Single-agent or multi-agent? The answer depends on failure tolerance, observability, and whether subtasks are actually independent. Most teams reach for multi-agent architectures before they have earned the complexity.
The appeal of multi-agent systems
Multi-agent architectures look elegant on diagrams. A coordinator delegates to specialists, each with focused tools and prompts. Failures in one agent don't cascade. The system can process subtasks in parallel. Individual agents are testable in isolation.
In practice, each of these benefits has a corresponding cost that diagrams don't show.
Where multi-agent systems actually fail
Context degradation at handoffs. When one agent passes output to another, information is lost. The receiving agent sees a summary or a structured artifact — not the full reasoning, not the edge cases the previous agent considered and discarded. Each handoff is a potential point of silent failure. The coordinator sees a clean output from an agent that internally made a questionable decision, with no visibility into the reasoning.
Error propagation without attribution. A downstream agent producing wrong outputs is often blamed for a problem that originated two steps earlier. Debugging multi-agent failures requires tracing the entire execution graph, not just examining the output. Teams consistently underestimate how difficult this is before they have experienced it.

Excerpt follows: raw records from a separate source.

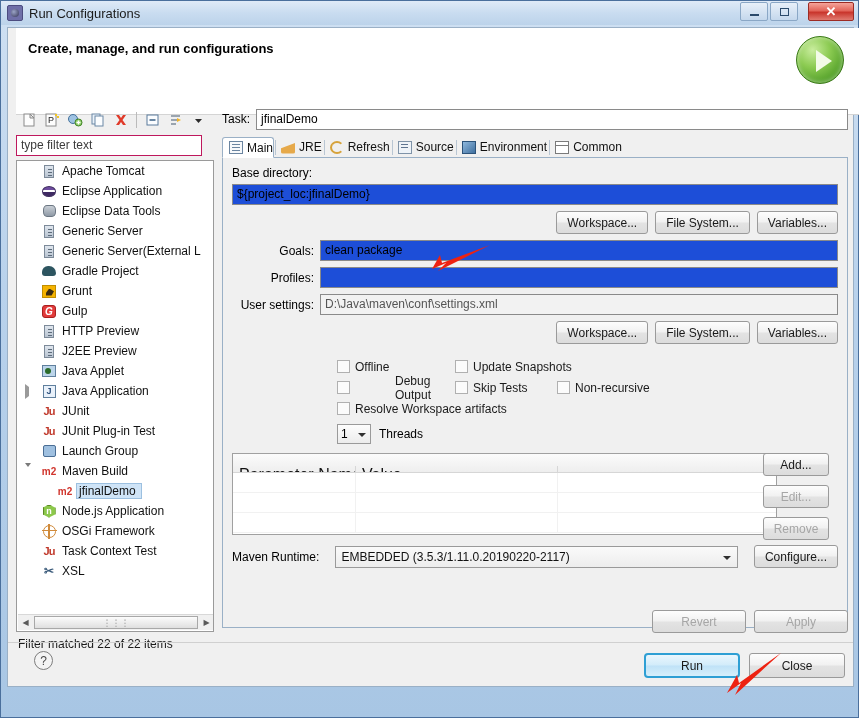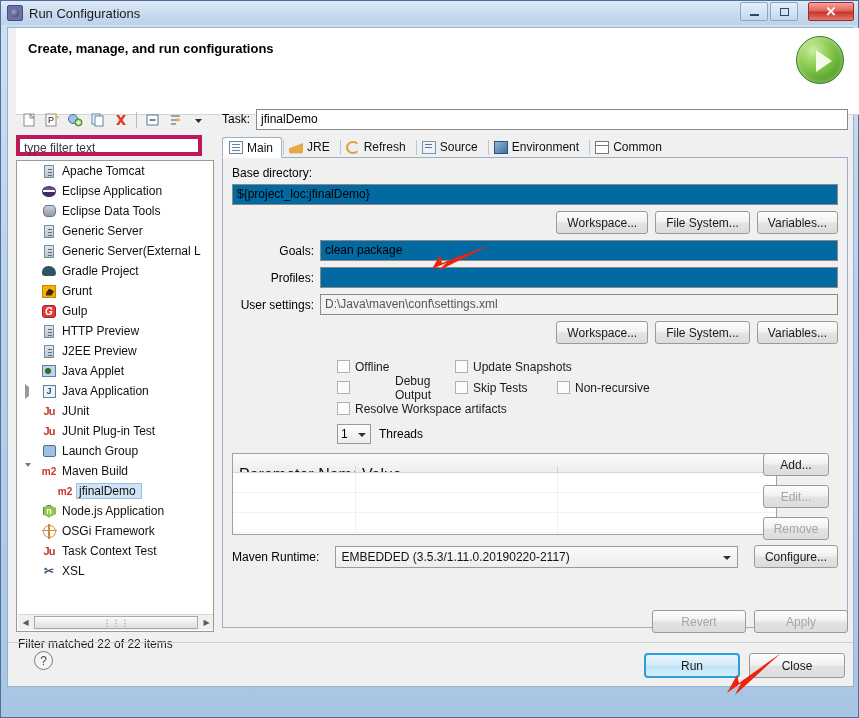--- a/index.html
+++ b/index.html
@@ -103,7 +103,7 @@
   .tsep { width: 1px; height: 16px; background: #bbb; margin: 0 3px; }
   #filter-input {
     margin-top: 3px; width: 186px; height: 21px;
-    border: 4px solid #be185d; background: #fff;
+    border: 1px solid #be185d; background: #fff;
     font-size: 12px; color: #3b3b3b; padding: 0 4px;
     line-height: 19px;
   }

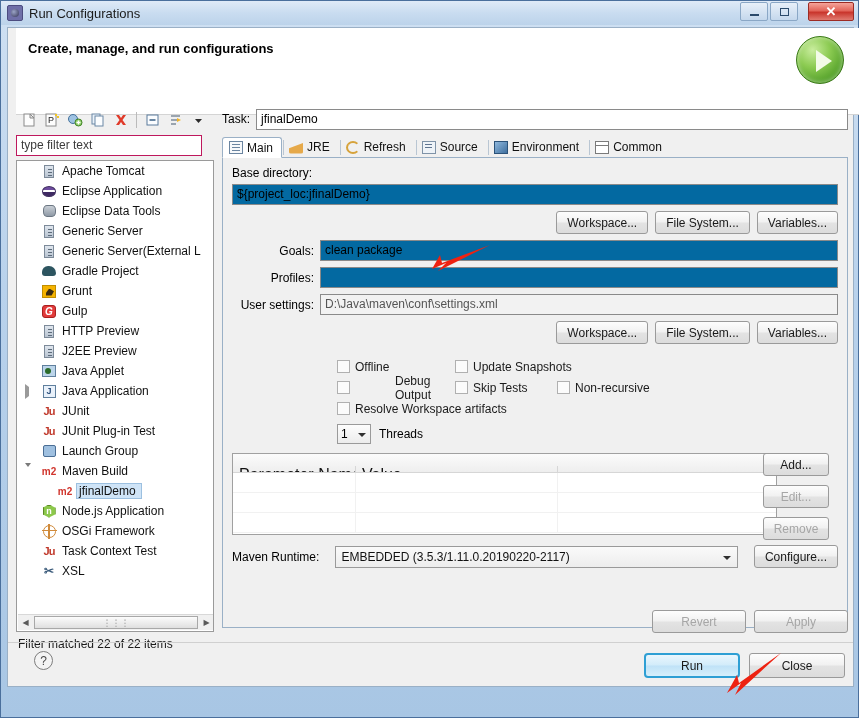--- a/index.html
+++ b/index.html
@@ -206,7 +206,7 @@
   }
   .tab {
     height: 21px; display: flex; align-items: center; gap: 4px;
-    padding: 0 8px 0 6px; font-size: 12px; color: #111;
+    padding: 0 0 0 6px; font-size: 12px; color: #111;
     border: 1px solid transparent; border-bottom: none;
     position: relative;
     justify-content: flex-end;

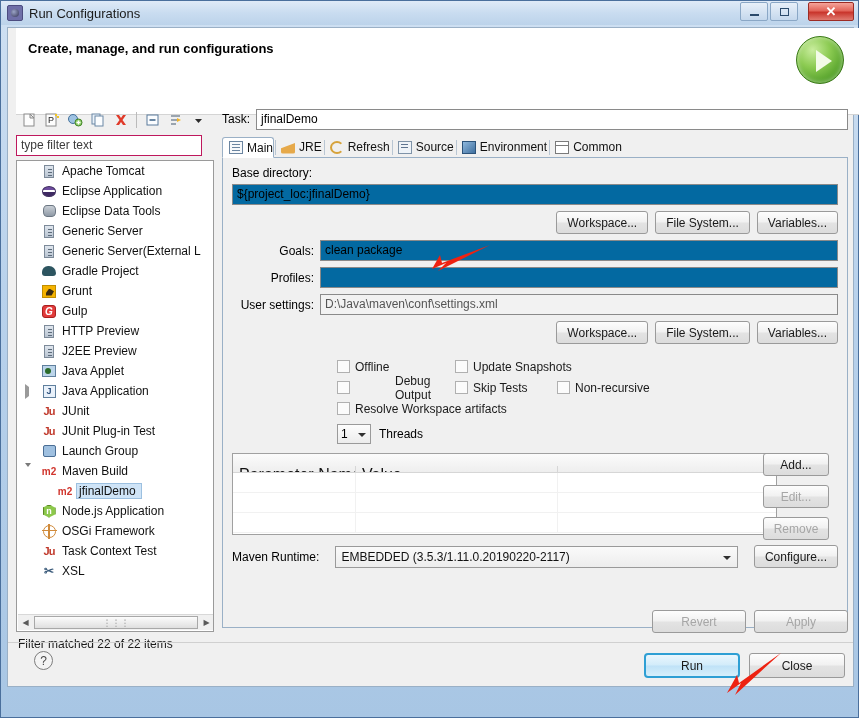--- a/index.html
+++ b/index.html
@@ -242,7 +242,7 @@
   }
   .field-label { font-size: 12px; color: #000; }
   .text-input {
-    width: 100%; height: 21px; background: #0369a1; border: 1px solid #8a8a8a;
+    width: 100%; height: 21px; background: #1d4ed8; border: 1px solid #8a8a8a;
     padding: 0 4px; line-height: 19px; font-size: 12px; color: #000;
   }
   .text-input.ro { background: #f2f2f2; color: #555; }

Parallelism that isn't. Subtasks that appear independent often have data dependencies that only become visible under production load. Two agents that can each run in isolation may produce conflicting states when run concurrently on the same underlying data. Concurrency bugs in agent systems are harder to reproduce than in conventional software.
When to use a single agent
A single agent with well-designed tools is the correct starting point for almost every production system. It is observable — one execution trace, one set of tool calls, one output. It is debuggable. It fails in predictable ways. Context is not degraded by handoffs.
The limiting factor for single-agent systems is context window size and the cognitive load of a very large tool set. When a task genuinely cannot fit in a single context — when it requires more information than a context window can hold, or when it involves sequential subtasks that each require substantial context — multi-agent starts to make sense.
The right time to introduce a second agent
Introduce a second agent when you have a working single-agent system and you have identified a specific bottleneck that agent decomposition solves — not before. The bottleneck should be measurable: context overflow, latency from a sequential step that could run in parallel, or a subtask with a different failure mode that warrants separate evaluation.
Start simple. Instrument everything. Add agents when the data tells you to, not when the architecture diagram looks cleaner.